Any organisational culture which does not ensure that people – particularly senior officers – recognise when they have made mistakes or caused offence and apologise sincerely for those mistakes is deficient.
In conclusion, the lesson is clear for all of us, regardless of where we live and work. When we make mistakes, we should apologise. Apologies should be sincere recognition that wrong has been done to a person or people and a commitment to learn from that mistake so it isn’t repeated.
It’s not rocket science. Sir Liam’s article continues and has more excellent content. It is well worth reading and bookmarking.
Update, 18th March 2009
In the US, Senator Charles Grassley has not held back in his criticism of the executives of troubled insurance group AIG:
“I suggest, you know, obviously, maybe they ought to be removed,” Grassley said. “But I would suggest the first thing that would make me feel a little bit better toward them if they’d follow the Japanese example and come before the American people and take that deep bow and say, I’m sorry, and then either do one of two things: resign or go commit suicide.

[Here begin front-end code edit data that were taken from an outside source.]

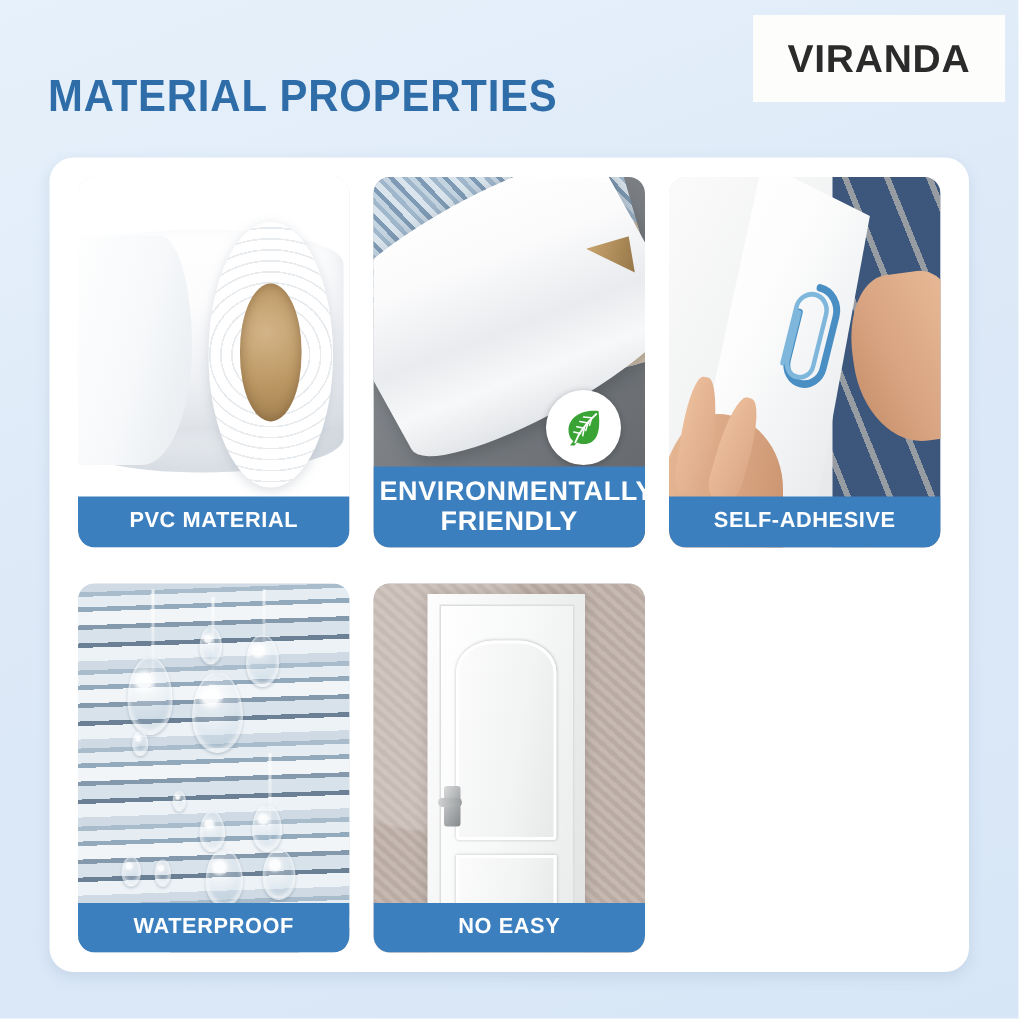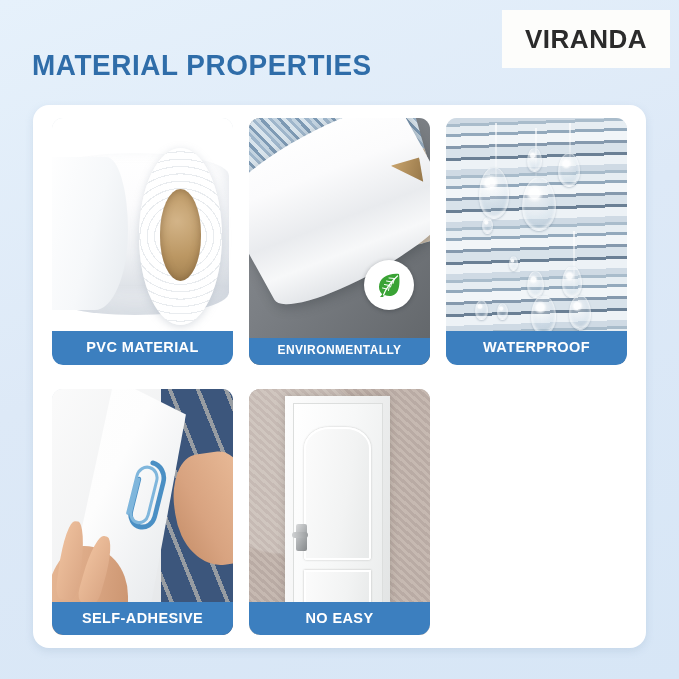--- a/index.html
+++ b/index.html
@@ -84,21 +84,21 @@
     font-size: 14.5px;
     font-weight: bold;
     letter-spacing: 0.4px;
     text-align: center;
     padding: 8px 4px 9px;
     line-height: 1.12;
     border-bottom-left-radius: 11px;
     border-bottom-right-radius: 11px;
     z-index: 5;
   }
-  .card-label.two-line { padding: 6px 4px 7px; font-size: 12px; }
+  .card-label.two-line { padding: 6px 4px 7px; font-size: 18px; }
 
   
   .pvc-bg { position:absolute; inset:0; background:#ffffff; }
   .pvc-roll {
     position: absolute;
     left: -6%; top: 14%;
     width: 104%; height: 66%;
     background: linear-gradient(180deg,#ffffff 0%,#fcfcfd 32%,#eef0f3 62%,#dfe3e8 82%,#f2f4f6 100%);
     border-radius: 50% / 14%;
     box-shadow: inset 0 -10px 18px rgba(170,180,195,0.40);
@@ -397,21 +397,40 @@
                 <path d="M14 20L9.5 19"></path>
               <path d="M21.5 9.5L20 14.5"></path>
                 <path d="M19 13L17.5 18"></path>
               <path d="M16.5 16.5L15.5 21.5"></path>
             </g>
           </svg>
         </div>
       </div>
       <div class="card-label two-line">
         <div>ENVIRONMENTALLY</div>
-      </div>
+        <div>FRIENDLY</div>
+      </div>
+    </div>
+
+    <div class="card">
+      <div class="card-photo">
+        <div class="adh-bg"></div>
+        <div class="adh-water"></div>
+        <div class="adh-sheet-back"></div>
+        <div class="hand-r"></div>
+        <div class="adh-peel"></div>
+        <div class="adh-clip">
+          <svg width="100%" height="100%" viewBox="0 0 40 60" aria-hidden="true" preserveAspectRatio="none">
+            <path d="M20 6 a11 11 0 0 1 11 11 v24 a9 9 0 0 1 -18 0 v-22" fill="none" stroke="#4a8fc4" stroke-width="3.4" stroke-linecap="round"></path>
+            <path d="M13 19 v22 a6.5 6.5 0 0 0 13 0 v-24 a7.5 7.5 0 0 0 -15 0 v26" fill="none" stroke="#7fb6dc" stroke-width="2.2" stroke-linecap="round"></path>
+          </svg>
+        </div>
+        <div class="hand-l"></div>
+      </div>
+      <div class="card-label">SELF-ADHESIVE</div>
     </div>
 
     <div class="card">
       <div class="card-photo">
         <div class="wood-bg light"></div>
         <div class="trail" style="left:27%;top:2%;height:30%;"></div>
         <div class="trail" style="left:49%;top:4%;height:22%;"></div>
         <div class="trail" style="left:68%;top:2%;height:18%;"></div>
         <div class="trail" style="left:70%;top:46%;height:26%;"></div>
         <div class="drop" style="left:18%;top:20%;width:17%;height:21%;"></div>
@@ -423,38 +442,20 @@
         <div class="drop" style="left:64%;top:60%;width:11%;height:13%;"></div>
         <div class="drop" style="left:47%;top:72%;width:14%;height:16%;"></div>
         <div class="drop" style="left:68%;top:72%;width:12%;height:14%;"></div>
         <div class="drop" style="left:16%;top:74%;width:7%;height:8%;"></div>
         <div class="drop" style="left:28%;top:75%;width:6%;height:7%;"></div>
         <div class="drop" style="left:35%;top:56%;width:5%;height:6%;"></div>
       </div>
       <div class="card-label">WATERPROOF</div>
     </div>
 
-    <div class="card">
-      <div class="card-photo">
-        <div class="adh-bg"></div>
-        <div class="adh-water"></div>
-        <div class="adh-sheet-back"></div>
-        <div class="hand-r"></div>
-        <div class="adh-peel"></div>
-        <div class="adh-clip">
-          <svg width="100%" height="100%" viewBox="0 0 40 60" aria-hidden="true" preserveAspectRatio="none">
-            <path d="M20 6 a11 11 0 0 1 11 11 v24 a9 9 0 0 1 -18 0 v-22" fill="none" stroke="#4a8fc4" stroke-width="3.4" stroke-linecap="round"></path>
-            <path d="M13 19 v22 a6.5 6.5 0 0 0 13 0 v-24 a7.5 7.5 0 0 0 -15 0 v26" fill="none" stroke="#7fb6dc" stroke-width="2.2" stroke-linecap="round"></path>
-          </svg>
-        </div>
-        <div class="hand-l"></div>
-      </div>
-      <div class="card-label">SELF-ADHESIVE</div>
-    </div>
-
 
     <div class="card">
       <div class="card-photo">
         <div class="wall"></div>
         <div class="wall-skirt"></div>
         <div class="door-frame">
           <div class="door">
             <div class="door-panel top"></div>
             <div class="door-panel bot"></div>
             <div class="door-handle"></div>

“And in the case of the Japanese, they usually commit suicide before they make any apology.”
Now whether or not you agree with Senator Grassley’s comments about executives committing seppuku there is an excellent point here. When Japanese executives apologise (as in one case here and a discussion here) they are seen to do it publicly and seem to genuinely understand that their failure has inconvenienced people. The “honourable thing” to be seen to do in cases of major failure is to apologise and resign.
If one looks at ToryRadio’s Tweet about today’s Prime Minister’s Questions, we can see that Gordon Brown has apologised for the failures at Stafford Hospital which led to over 400 people “dying needlessly” but not for the economy’s problems and the news that there are now 2 million unemployed and claiming benefit.
Was Gordon Brown’s apology genuine according to Sir Liam’s definition? I’ll let you decide.